Emergent Mathematics pt.1
Wednesday, October 19, 2011 at 10:27PM
Richard Terrell (KirbyKid) in Emergence, Interplay, Skill

Emergence is wonderful, mysterious, and unpredictable. Like with Conway's Game of Life, a few rules and the right core gameplay dynamics can produce infinite unexpected possibilities that may even reflect the truth of the universe. The reason emergence can produce such surprising results is because humans aren't very smart. Our limited cognitive abilities and our poor ability to consider all factors allows the result of a step by step process to seem like it has a life of its own. So if our limited understanding of emergence gives it that surprising "anything-is-possible" feel, then as we deepen our understanding of emergence we should come to new insights. In this article I present 3 such insights that work to make the emergence of gameplay a little more predictable. The ideas are pretty high concept. I suggest being familiar with the concepts of DKART skills, design space and wrinkles, interplay, tactics and strategy, metagames, and emergence to fully grasp the ideas.  




Reflex Range

I came up with the concept of a reflex range in response to comments on how slow the combat is in Street Fighter 4 and Super Smash Brothers Brawl compared to other fighting games. I think the gameplay of these games is quite fast. The characters may not move across the screen as quickly, but the windows players have to react within are just as tight and possibly more frequent. Supporting this stance is more difficult than comparing frame data. Speed and time in video games is a lot more complex and nuanced than many realize. I don't think there is a better way of approaching this topic than using the DKART skill system, which explains the sensation of speed as well as our conscious limitations as we understand it in real-time.

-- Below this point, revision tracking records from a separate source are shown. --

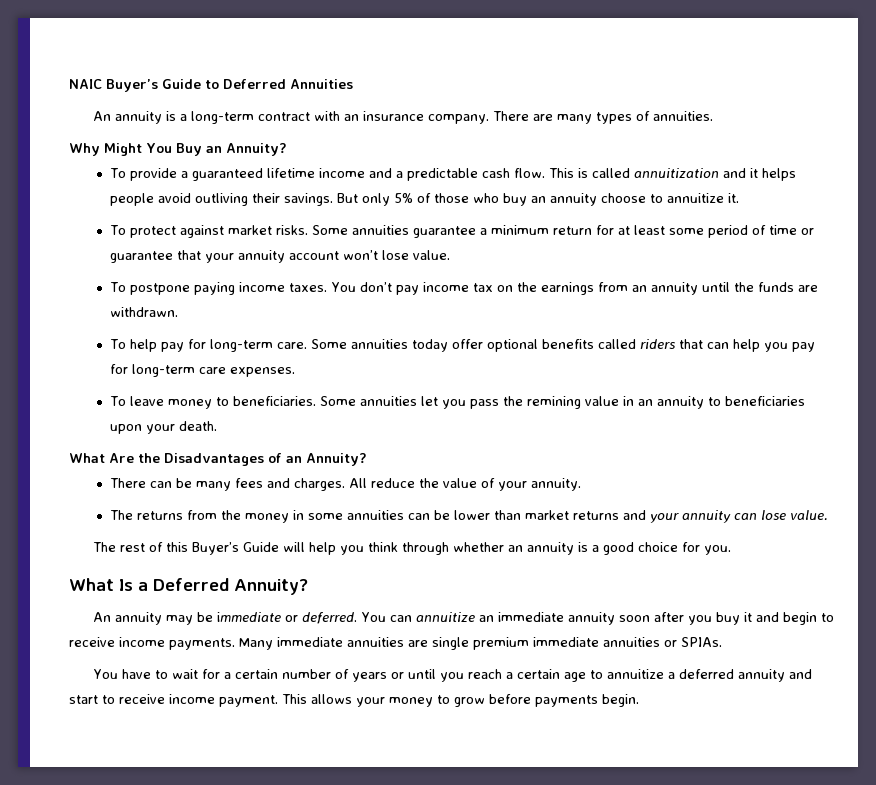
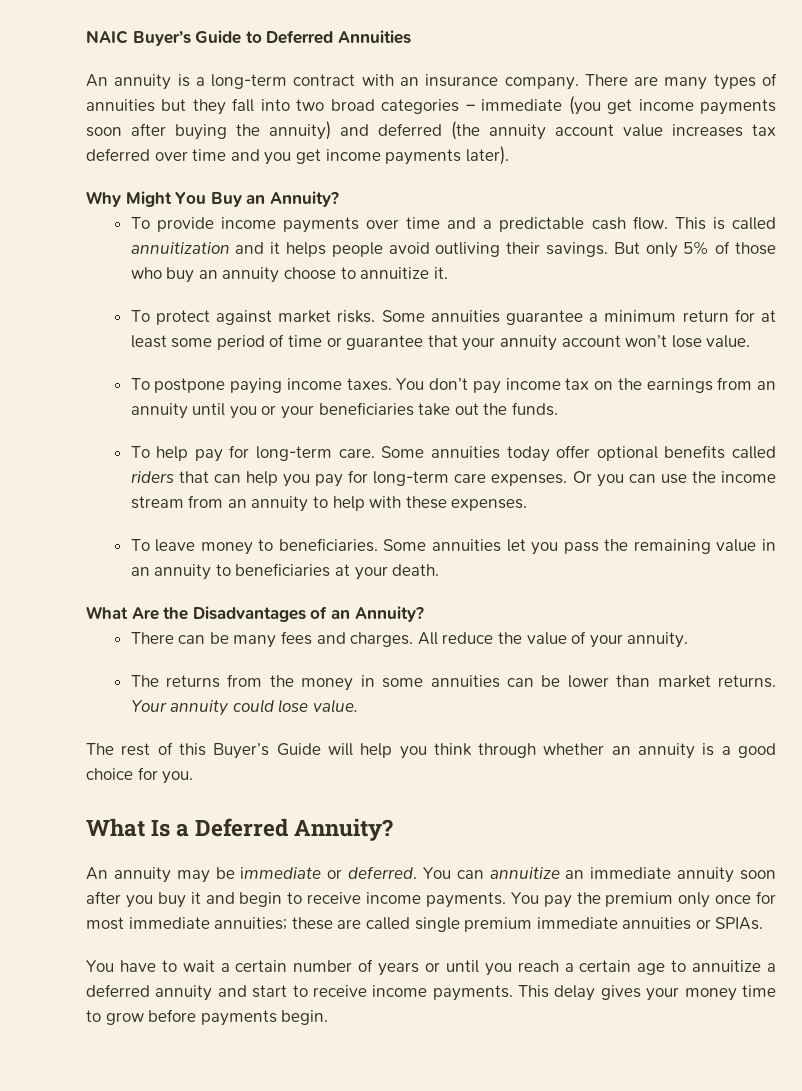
- There are many types of annuities.
+ There are many types of annuities but they fall into two broad categories – immediate (you get income payments soon after buying the annuity) and deferred (the annuity account value increases tax deferred over time and you get income payments later).
- To provide a guaranteed lifetime income and a predictable cash flow.
+ To provide income payments over time and a predictable cash flow.
- You don’t pay income tax on the earnings from an annuity until the funds are withdrawn.
+ You don’t pay income tax on the earnings from an annuity until you or your beneficiaries take out the funds.
+ Or you can use the income stream from an annuity to help with these expenses.
- Some annuities let you pass the remining value in an annuity to beneficiaries upon your death.
+ Some annuities let you pass the remaining value in an annuity to beneficiaries at your death.
- The returns from the money in some annuities can be lower than market returns and your annuity can lose value.
+ The returns from the money in some annuities can be lower than market returns. Your annuity could lose value.
- Many immediate annuities are single premium immediate annuities or SPIAs.
+ You pay the premium only once for most immediate annuities; these are called single premium immediate annuities or SPIAs.
- You have to wait for a certain number of years or until you reach a certain age to annuitize a deferred annuity and start to receive income payment. This allows your money to grow before payments begin.
+ You have to wait a certain number of years or until you reach a certain age to annuitize a deferred annuity and start to receive income payments. This delay gives your money time to grow before payments begin.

To understand time, we must examine how we perceive it moment to moment. Time awareness is basically our reflexes constantly firing. To understand reflexes best we must first start with knowledge skills. According to my theory, all successful, long running competitive mutiplayer games stress knowledge skills the most out of all the DKART skills. Not only does the knowledge skill ceiling increase as a game's metagame evolves, but knowledge enhances every other facet of the DKART skills. Because how quickly we process images and how well we can respond in a given situation is largely dependant on our knowledge of the stimuli, it becomes clear how our sense of time and speed are connected to our knowledge. I explained this here when I covered reflex skills. One key thing to note is the more stimuli we have to process and the more outputs we have to match up with the stimuli, the slower our reaction times. You can test this for yourself by playing our free game Reflex.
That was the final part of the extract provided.